#### [PROBLEM TO WORK ON]
Those lines of the following listing which contain the string "promotion" should be returned.

#### [DATA SUPPLIED]
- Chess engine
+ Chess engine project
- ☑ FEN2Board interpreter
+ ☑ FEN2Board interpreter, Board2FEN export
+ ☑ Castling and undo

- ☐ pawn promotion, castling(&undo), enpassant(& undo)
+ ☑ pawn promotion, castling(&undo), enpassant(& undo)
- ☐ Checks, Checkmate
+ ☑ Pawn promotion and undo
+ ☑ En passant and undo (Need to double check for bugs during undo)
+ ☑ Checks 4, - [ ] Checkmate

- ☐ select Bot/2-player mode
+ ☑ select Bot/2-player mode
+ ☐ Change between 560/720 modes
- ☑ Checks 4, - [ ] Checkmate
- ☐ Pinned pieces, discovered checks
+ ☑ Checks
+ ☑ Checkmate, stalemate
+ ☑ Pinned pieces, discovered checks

#### [ANSWER TO THIS PROBLEM]
- ☐ pawn promotion, castling(&undo), enpassant(& undo)
+ ☑ pawn promotion, castling(&undo), enpassant(& undo)
+ ☑ Pawn promotion and undo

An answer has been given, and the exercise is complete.